RI Disebut Negara Gagal Sistemik, Ini Respons Kemenkeu

RI Disebut Negara Gagal Sistemik, Ini Respons Kemenkeu

Anisa Indraini - detikFinance
Rabu, 19 Jul 2023 15:00 WIB
utang pemerintah indonesia
Ilustrasi/Foto: Zaki Alfarabi/Infografis
Jakarta -

Director Political Economy & Policy Studies (PEPS) Anthony Budiawan menyebut Indonesia masuk negara gagal sistemik karena pembayaran bunga utang lebih besar dari anggaran kesehatan. Hal itu ia simpulkan dari pernyataan Sekretaris Jenderal Perserikatan Bangsa-bangsa (PBB) Antonio Guterres yang menyatakan demikian.

"Indonesia masuk negara gagal sistemik. APBN 2022 biaya kesehatan Rp 176,7 triliun; bunga pinjaman Rp 386,3 triliun. UN Chief Antonio Guterres mengatakan negara yang membayar bunga pinjaman lebih besar dari anggaran kesehatan atau pendidikan, masuk kategori negara gagal sistemik," cuit Anthony di akun resmi Twitternya, dikutip Rabu (19/7/2023).

Cuitan itu sambil menyertakan potongan video Antonio Guterres yang menyatakan bahwa sekitar 3,3 miliar orang atau hampir separuh umat manusia tinggal di negara-negara yang lebih banyak membelanjakan untuk pembayaran bunga utang daripada pendidikan atau kesehatan. Hal itu dibilang sebagai kegagalan sistemik.

SCROLL TO CONTINUE WITH CONTENT

"Karena sebagian besar utang yang tidak dapat dipertahankan ini terkonsentrasi di negara-negara miskin, utang tersebut tidak menimbulkan risiko sistemik terhadap sistem keuangan global," ujar Antonio Guterres dalam potongan video tersebut.

Respons Kemenkeu

Kementerian Keuangan (Kemenkeu) menyebut penilaian itu tidak berdasar. Indonesia ditegaskan bukan negara gagal, justru masuk kelompok negara berpendapatan menengah atas atau upper middle income country.

ADVERTISEMENT

Staf Khusus Menteri Keuangan Bidang Komunikasi Strategis Yustinus Prastowo mengatakan jika ditotal anggaran pendidikan dan kesehatan 2022 mencapai Rp 649,3 triliun, masih lebih tinggi dari belanja bunga Rp 386,3 triliun. Di 2023 bahkan total anggaran keduanya mencapai Rp 791 triliun.
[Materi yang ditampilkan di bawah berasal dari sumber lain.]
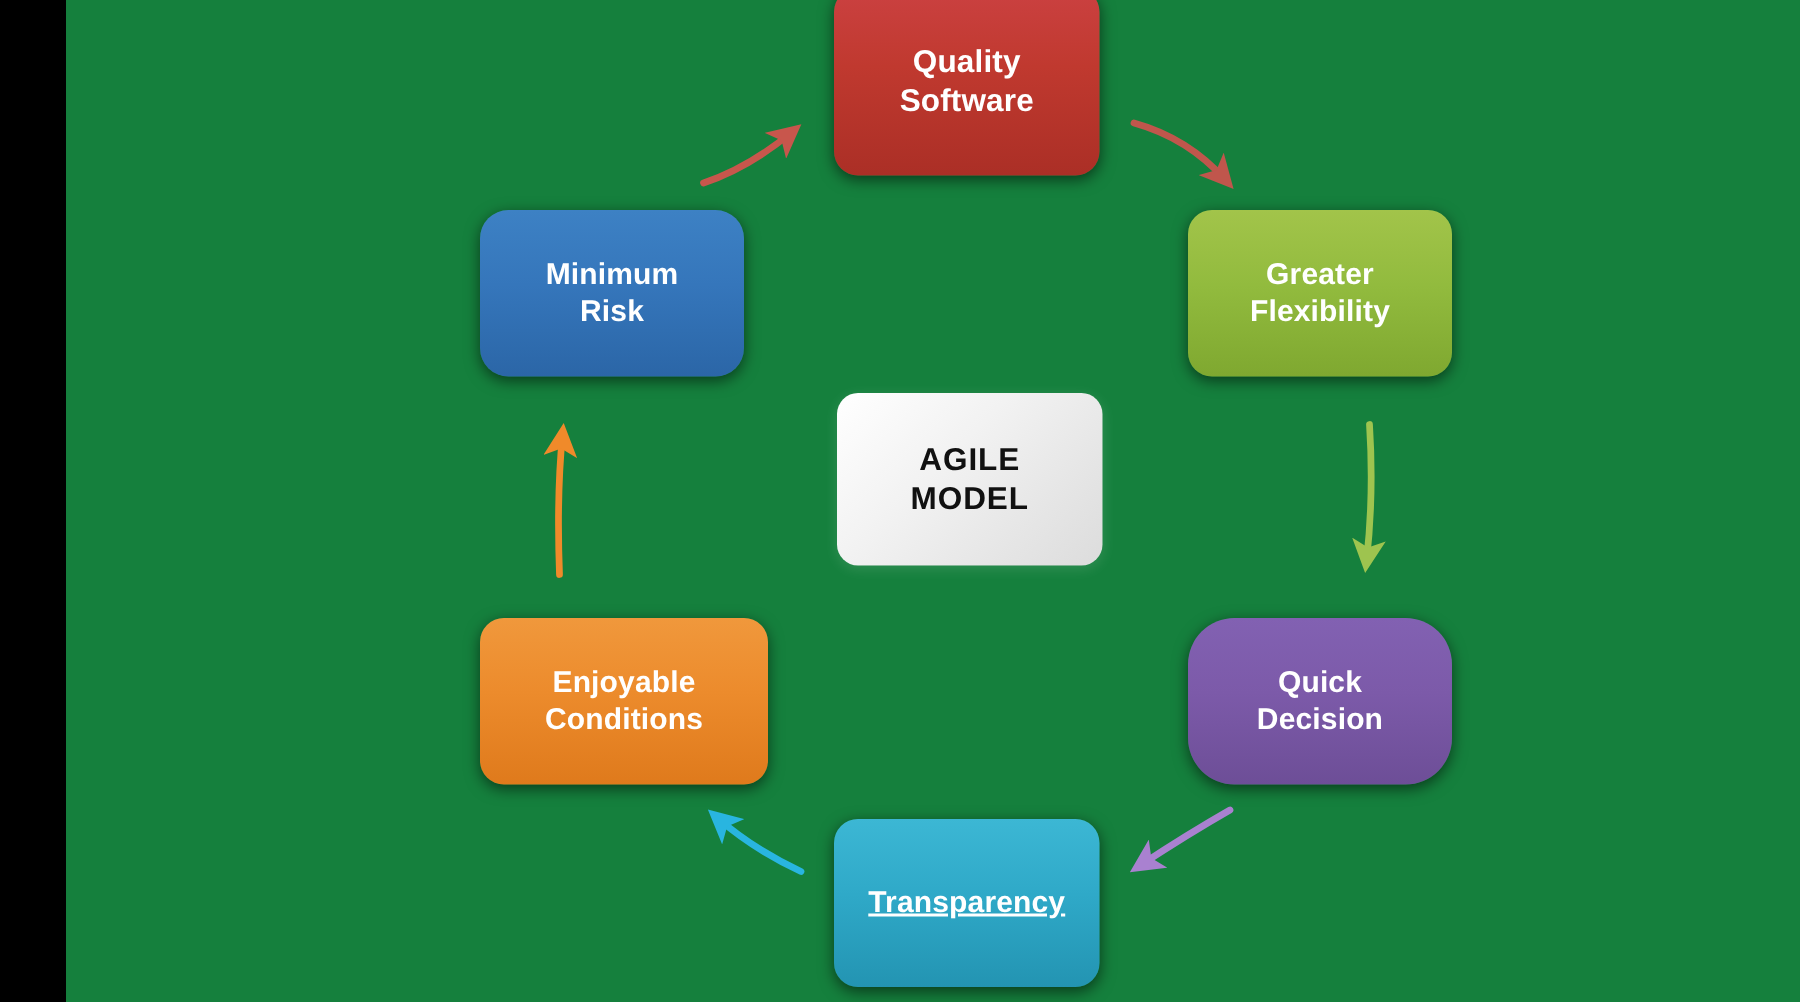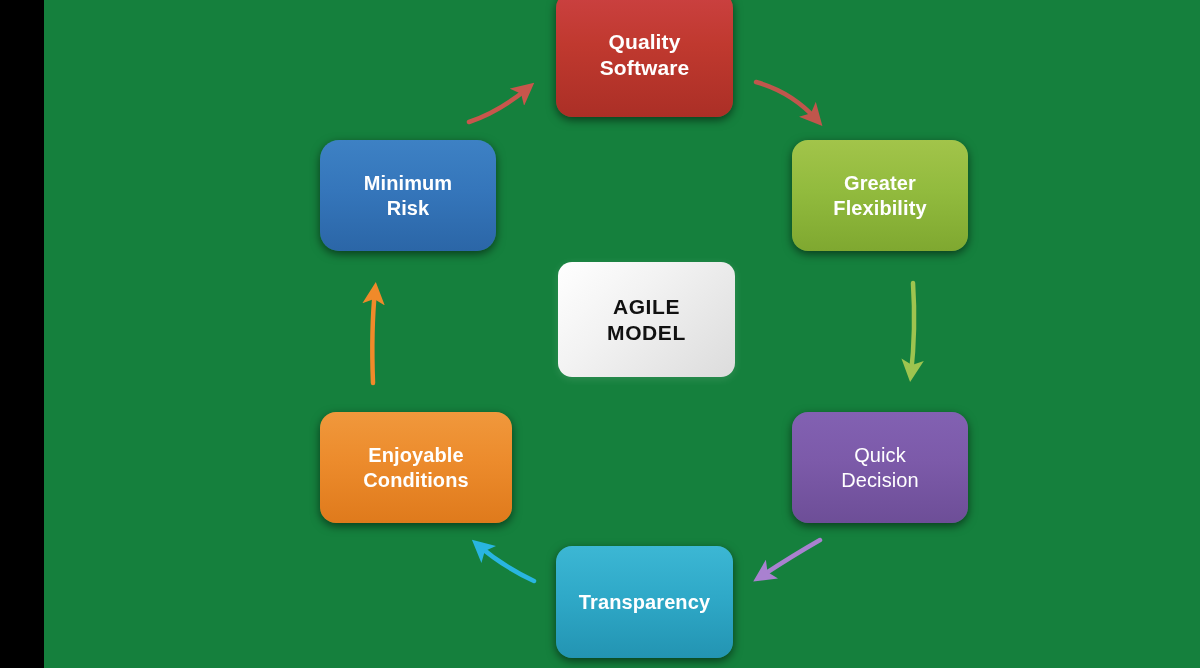--- a/index.html
+++ b/index.html
@@ -50,31 +50,33 @@
     font-size: 20px; font-weight: bold;
     box-shadow: 0 3px 10px rgba(0,0,0,0.55);
     justify-content: flex-end;
   }
 
   
   #node-quick-decision {
     left: 748px; top: 412px; width: 176px; height: 111px;
     background: linear-gradient(180deg, #8261b2 0%, #7c5aa9 45%, #6d4e97 100%);
     color: #ffffff;
-    font-size: 20px; font-weight: normal;
+    font-size: 20px; font-weight: bold;
     box-shadow: 0 3px 10px rgba(0,0,0,0.55);
+    border-radius: 31px;
   }
 
   
   #node-transparency {
     left: 512px; top: 546px; width: 177px; height: 112px;
     background: linear-gradient(180deg, #3cb7d4 0%, #2fa9c8 45%, #2394b2 100%);
     color: #ffffff;
     font-size: 20px; font-weight: bold;
     box-shadow: 0 3px 10px rgba(0,0,0,0.55);
+    text-decoration: underline;
   }
 
   
   #node-enjoyable-conditions {
     left: 276px; top: 412px; width: 192px; height: 111px;
     background: linear-gradient(180deg, #f0983c 0%, #ec8b2c 45%, #df7a1c 100%);
     color: #ffffff;
     font-size: 20px; font-weight: bold;
     box-shadow: 0 3px 10px rgba(0,0,0,0.55);
   }

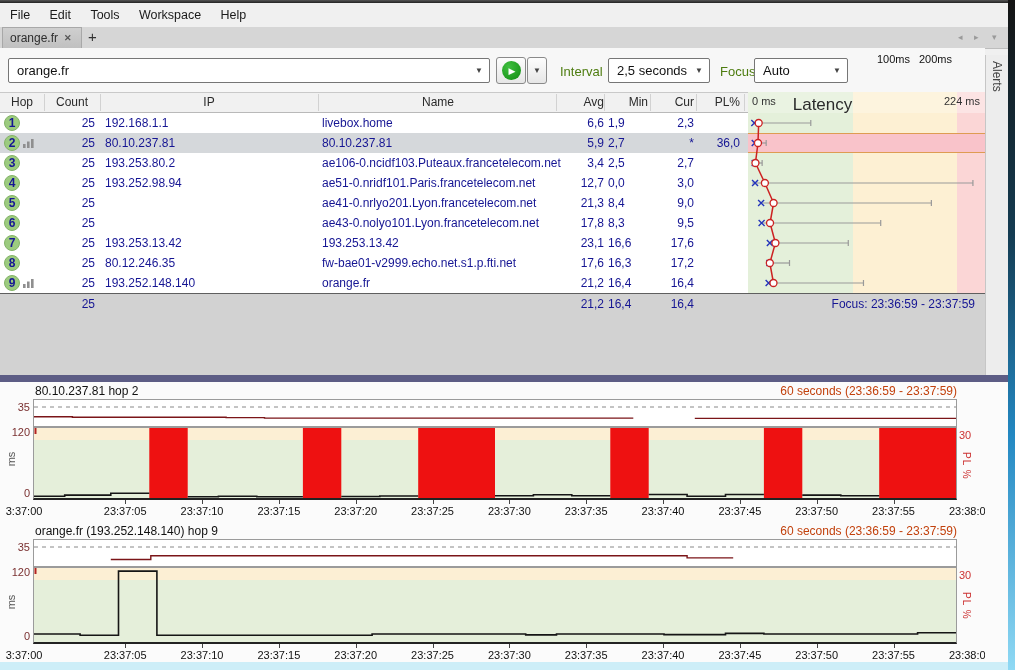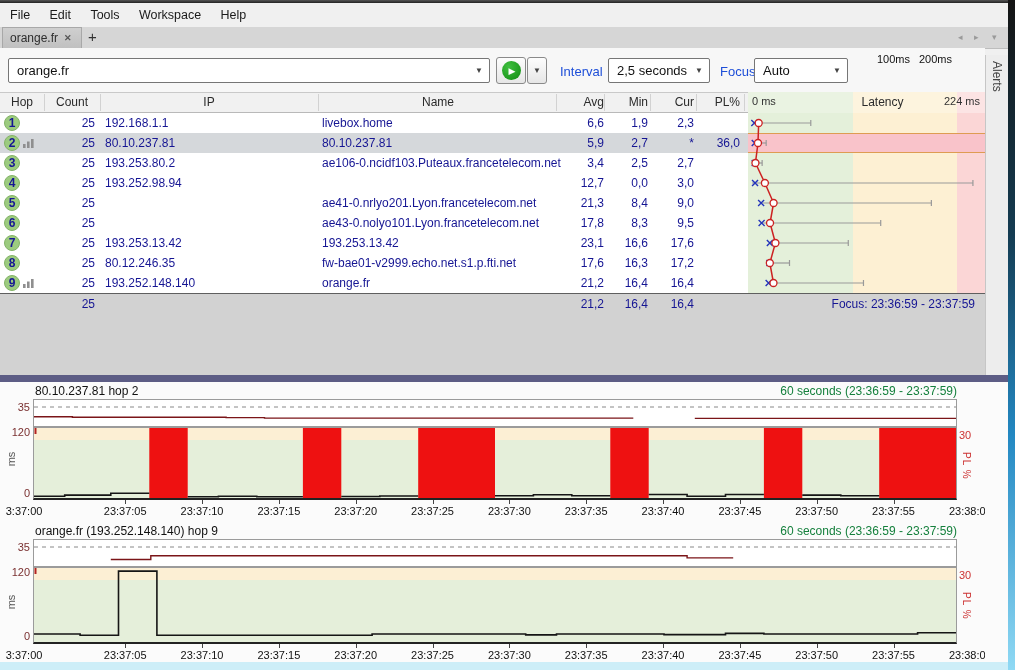--- a/index.html
+++ b/index.html
@@ -18,21 +18,21 @@
   .newtab{position:absolute;left:88px;top:1px;font-size:15px;color:#333;}
   .tabarrow{position:absolute;top:5px;font-size:9px;color:#9a9a9a;}
   #toolbar{left:0;top:48px;width:985px;height:44px;background:#f7f7f7;border-bottom:1px solid #dcdcdc;}
   .combo{position:absolute;background:#fff;border:1px solid #767676;border-radius:2px;box-sizing:border-box;
          font-size:13px;color:#111;display:flex;align-items:center;padding:0 8px;}
   .combo .caret{position:absolute;right:6px;font-size:8px;color:#444;}
   .btn{position:absolute;background:linear-gradient(#fdfdfd,#e6e6e6);border:1px solid #8a8a8a;border-radius:3px;
        box-sizing:border-box;display:flex;align-items:center;justify-content:center;}
   .playcirc{width:19px;height:19px;border-radius:50%;background:radial-gradient(circle at 35% 30%,#3fbf3f,#128a12);
        color:#fff;font-size:9px;display:flex;align-items:center;justify-content:center;padding-left:2px;box-sizing:border-box;}
-  .lbl{position:absolute;font-size:13px;color:#1d4ed8;}
+  .lbl{position:absolute;font-size:13px;color:#4d7c0f;}
   .leg-lbl{position:absolute;font-size:11px;color:#111;}
   #legendbar{left:856px;top:68px;width:120px;height:9px;display:flex;}
   #legendbar div{width:40px;height:9px;}
   #alerts{left:985px;top:55px;width:23px;height:607px;background:#ededed;border-left:1px solid #c6c6c6;box-sizing:border-box;}
   #alerts span{writing-mode:vertical-rl;font-size:12px;color:#444;margin:6px 0 0 4px;display:inline-block;}
   #rightedge{left:1008px;top:0;width:7px;height:670px;
        background:linear-gradient(#141414 0%,#143c52 35%,#2388c2 65%,#8fd9f4 100%);}
   #bottomstrip{left:0;top:662px;width:1008px;height:8px;background:#cdeef8;}
   
   #thead{left:0;top:92px;width:985px;height:21px;background:#f1f1f1;border-top:1px solid #c9c9c9;
@@ -44,36 +44,36 @@
   .trow{position:absolute;left:0;width:748px;height:20px;}
   .trow.sel{background:#d5d8db;}
   .trow div{position:absolute;top:3px;font-size:12px;color:#151593;white-space:nowrap;}
   .hop-badge{width:16px;height:16px;left:4px;top:2px!important;border-radius:50%;background:#9ccb7f;
        border:1px solid #84b468;box-sizing:border-box;font-size:10px;font-weight:bold;color:#143c8c;
        text-align:center;line-height:14px;}
   .c-count{left:40px;width:55px;text-align:right;}
   .c-ip{left:105px;width:212px;}
   .c-name{left:322px;width:236px;}
   .c-avg{left:556px;width:48px;text-align:right;}
-  .c-min{left:608px;width:40px;text-align:right;}
+  .c-min{left:608px;width:40px;text-align:left;}
   .c-cur{left:652px;width:42px;text-align:right;}
   .c-pl{left:698px;width:42px;text-align:right;}
   #latbands-head,#latbands{left:748px;width:237px;display:flex;}
   #latbands-head{top:92px;height:21px;} #latbands{top:113px;height:180px;}
   #lossband{left:748px;top:133px;width:237px;height:20px;background:#f9c3ca;
        border-top:1px solid #de9c52;border-bottom:1px solid #de9c52;box-sizing:border-box;}
   #latsvg{left:748px;top:113px;}
   .lathead-lbl{position:absolute;top:95px;font-size:11px;color:#333;}
   #summary{left:0;top:293px;width:985px;height:82px;background:#d2d2d2;border-top:1px solid #5f5f5f;box-sizing:border-box;}
   #summary div{position:absolute;top:3px;font-size:12px;color:#151593;white-space:nowrap;}
   
   #divider{left:0;top:375px;width:1008px;height:7px;background:#5d5d85;}
   #grapharea{left:0;top:382px;width:1008px;height:280px;background:#fbfbfb;}
   .g-title{position:absolute;left:35px;font-size:12px;color:#111;}
-  .g-range{position:absolute;left:600px;width:357px;text-align:right;font-size:12px;color:#15803d;}
+  .g-range{position:absolute;left:600px;width:357px;text-align:right;font-size:12px;color:#c2410c;}
   .gbox{position:absolute;left:33px;width:924px;background:#fff;border:1px solid #9b9b9b;box-sizing:border-box;}
   .gmain{border-bottom:2px solid #222;}
   .axlbl{position:absolute;width:30px;text-align:right;font-size:11px;color:#7a3030;}
   .mslbl{position:absolute;left:4px;font-size:11px;color:#555;transform:rotate(-90deg);}
   .thr{position:absolute;left:37px;font-size:11px;color:#b2c9a0;}
   .jitlbl{position:absolute;left:495px;transform:translateX(-50%);font-size:10px;color:#333;
        background:#fff;padding:0 3px;}
   .pl30{position:absolute;left:959px;font-size:11px;color:#cc3333;}
   .plax{position:absolute;left:961px;writing-mode:vertical-rl;font-size:10px;color:#cc3333;letter-spacing:1px;}
   .xclip{position:absolute;left:6px;width:979px;height:14px;overflow:hidden;}
@@ -152,21 +152,21 @@
   </div>
   <span class="hcell tc" style="left:0;width:44px">Hop</span>
   <span class="hcell tc" style="left:44px;width:56px">Count</span>
   <span class="hcell tc" style="left:100px;width:218px">IP</span>
   <span class="hcell tc" style="left:318px;width:240px">Name</span>
   <span class="hcell tr" style="left:556px;width:48px">Avg</span>
   <span class="hcell tr" style="left:608px;width:40px">Min</span>
   <span class="hcell tr" style="left:652px;width:42px">Cur</span>
   <span class="hcell tr" style="left:698px;width:42px">PL%</span>
   <span class="lathead-lbl" style="left:752px">0 ms</span>
-  <span class="hcell" style="left:764px;width:237px;text-align:center;font-size:12px">Latency</span>
+  <span class="hcell" style="left:704px;width:237px;text-align:center;font-size:17px">Latency</span>
   <span class="lathead-lbl" style="left:880px;width:100px;text-align:right">224 ms</span>
 
   <div class="abs" id="latbands">
     <div style="width:105px;background:#e4f0da"></div>
       <div style="width:104px;background:#fdf0d3"></div>
       <div style="width:28px;background:#fbd6d6"></div>
   </div>
   <div class="abs" id="lossband"></div>
   <div class="abs" id="tbody">
       <div class="trow" style="top: 0px;">
@@ -201,20 +201,21 @@
         <div class="c-name">ae106-0.ncidf103.Puteaux.francetelecom.net</div>
         <div class="c-avg">3,4</div>
         <div class="c-min">2,5</div>
         <div class="c-cur">2,7</div>
         <div class="c-pl"></div>
       </div>
       <div class="trow" style="top: 60px;">
         <div class="hop-badge">4</div>
         <div class="c-count">25</div>
         <div class="c-ip">193.252.98.94</div>
+        <div class="c-name">ae51-0.nridf101.Paris.francetelecom.net</div>
         <div class="c-avg">12,7</div>
         <div class="c-min">0,0</div>
         <div class="c-cur">3,0</div>
         <div class="c-pl"></div>
       </div>
       <div class="trow" style="top: 80px;">
         <div class="hop-badge">5</div>
         <div class="c-count">25</div>
         <div class="c-name">ae41-0.nrlyo201.Lyon.francetelecom.net</div>
         <div class="c-avg">21,3</div>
"Indonesia jauh dari gagal sistemik. Ekonomi Indonesia tumbuh stabil di atas 5% pada 6 kuartal berturut-turut," kata Prastowo.

Selain itu, Lembaga pemeringkat Standard and Poor's (S&P) juga mempertahankan Sovereign Credit Rating Indonesia pada BBB dengan outlook stabil pada 4 Juli 2023. Keputusan itu dinilai sebagai cerminan dari kesuksesan Indonesia dalam melakukan konsolidasi fiskal yang cepat dan didukung pertumbuhan pendapatan yang solid.

"Indonesia tidak pernah gagal bayar sepanjang sejarah," tegasnya.